You are viewing a plain text version of this content. The canonical link for it is here.
Posted to users@solr.apache.org by Scott Derrick <sc...@tnstaafl.net> on 2021/10/29 17:22:08 UTC

XPathEntityProcessor not indexing all instances of nodes defined in config?

I have the following in my config file

        <entity name="meta"
           dataSource="myfilereader"
           processor="XPathEntityProcessor"
           url="${jcurrent.fileAbsolutePath}"
           stream="false"
           forEach="/TEI/teiHeader/fileDesc"
           xsl="xslt/meta.xsl"
           >
           <field column="note" xpath="/TEI/teiHeader//note" flatten="true" />
           <field column="annotator" xpath="/TEI/teiHeader//annotator" />
           <field column="scribe" xpath="/TEI/teiHeader//scribe" />
           <field column="recipient" xpath="/TEI/teiHeader//recipient" />
        </entity>


In the XML file is  (snippet):

<notesStmt>
      <note type="manuscript_description">Handwritten by Mary Baker Eddy.</note>
      <note type="editorial">This document is a draft of Eddy's poem, "<title level="a">Woman's Rights</title>."  See page 21 of Eddy's <title level="m">Poems</title> to read the published version.</note>
</notesStmt>

There are "note" nodes at the xpath="/TEI/teiHeader//note"

but only the last is stored and searchable?  This is happening to all instances where there are multiple nodes in the xpath.  Only the last node is stored?

Is there something wrong with my config file?

thanks,

Scott

Re: XPathEntityProcessor not indexing all instances of nodes defined in config?
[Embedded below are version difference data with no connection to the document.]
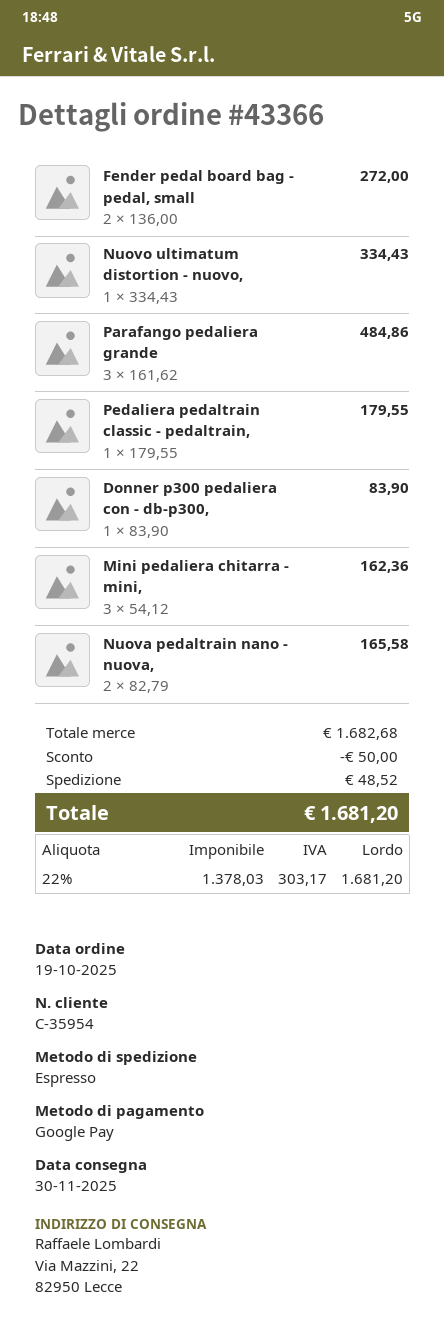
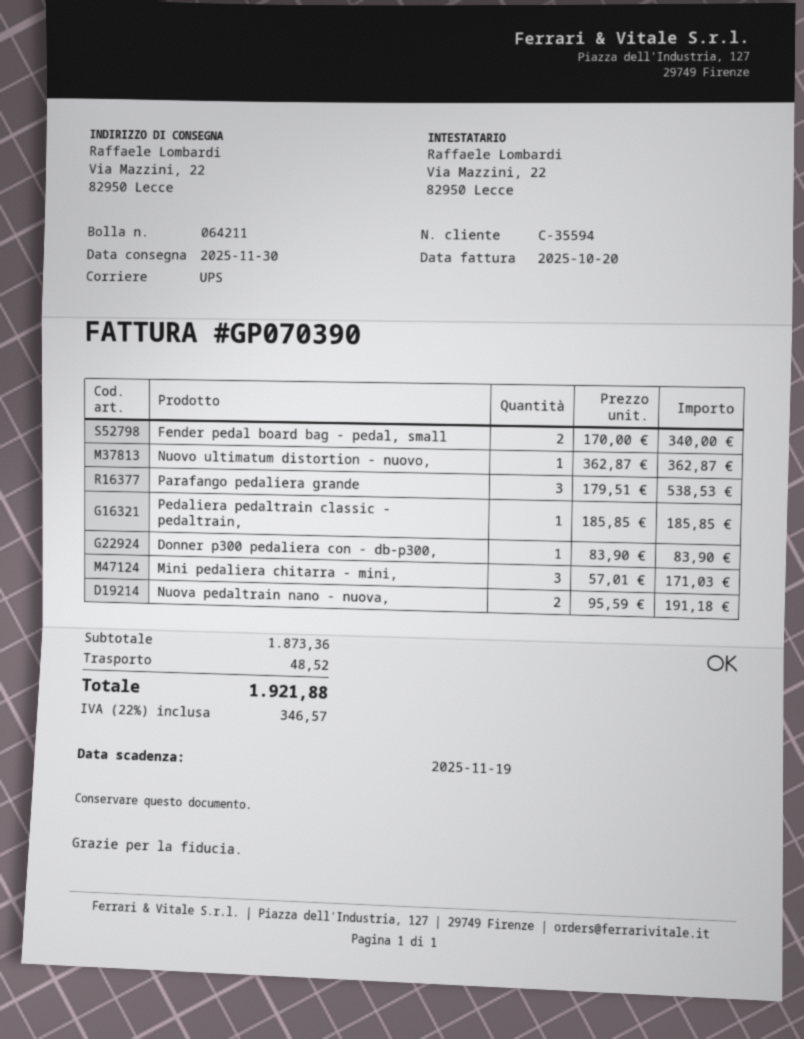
customer number: C-35954 -> C-35594
shipping method: express -> UPS
Fender pedal board bag - pedal, small: 2 x 136.00 = 272.00 -> 2 x 170.00 = 340.00
Nuovo ultimatum distortion - nuovo,: 1 x 334.43 = 334.43 -> 1 x 362.87 = 362.87
Parafango pedaliera grande: 3 x 161.62 = 484.86 -> 3 x 179.51 = 538.53
Pedaliera pedaltrain classic - pedaltrain,: 1 x 179.55 = 179.55 -> 1 x 185.85 = 185.85
Mini pedaliera chitarra - mini,: 3 x 54.12 = 162.36 -> 3 x 57.01 = 171.03
Nuova pedaltrain nano - nuova,: 2 x 82.79 = 165.58 -> 2 x 95.59 = 191.18
subtotal: 1682.68 -> 1873.36
discount: 50.00 -> none
tax: 22% = 303.17 -> 22% = 346.57
total: 1681.20 -> 1921.88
Posted by Scott Derrick <sc...@tnstaafl.net>.
I figured it out!

I needed to make the note multivalued in the schema like so

   <field name="note" type="text_general" multiValued="true" indexed="true" stored="true"/>

now solr stores the different node values in a array like so

|"note":["Handwritten by Mary Baker Eddy.", "This document is a draft of Eddy's poem, \" \n Woman's Rights \n .\" See page 21 of Eddy's \n Poems \n to read the published version.", "A10004 is a draft of Eddy's poem \" Woman's Rights ,\" published on 
page 21 of Poems .", "Jesus Christ"],|

Scott

On 10/29/21 10:22 AM, Scott Derrick wrote:
>
> I have the following in my config file
>
>        <entity name="meta"
>           dataSource="myfilereader"
>           processor="XPathEntityProcessor"
>           url="${jcurrent.fileAbsolutePath}"
>           stream="false"
>           forEach="/TEI/teiHeader/fileDesc"
>           xsl="xslt/meta.xsl"
>           >
>           <field column="note" xpath="/TEI/teiHeader//note" flatten="true" />
>           <field column="annotator" xpath="/TEI/teiHeader//annotator" />
>           <field column="scribe" xpath="/TEI/teiHeader//scribe" />
>           <field column="recipient" xpath="/TEI/teiHeader//recipient" />
>        </entity>
>
>
> In the XML file is  (snippet):
>
> <notesStmt>
>      <note type="manuscript_description">Handwritten by Mary Baker Eddy.</note>
>      <note type="editorial">This document is a draft of Eddy's poem, "<title level="a">Woman's Rights</title>."  See page 21 of Eddy's <title level="m">Poems</title> to read the published version.</note>
> </notesStmt>
>
> There are "note" nodes at the xpath="/TEI/teiHeader//note"
>
> but only the last is stored and searchable?  This is happening to all instances where there are multiple nodes in the xpath.  Only the last node is stored?
>
> Is there something wrong with my config file?
>
> thanks,
>
> Scott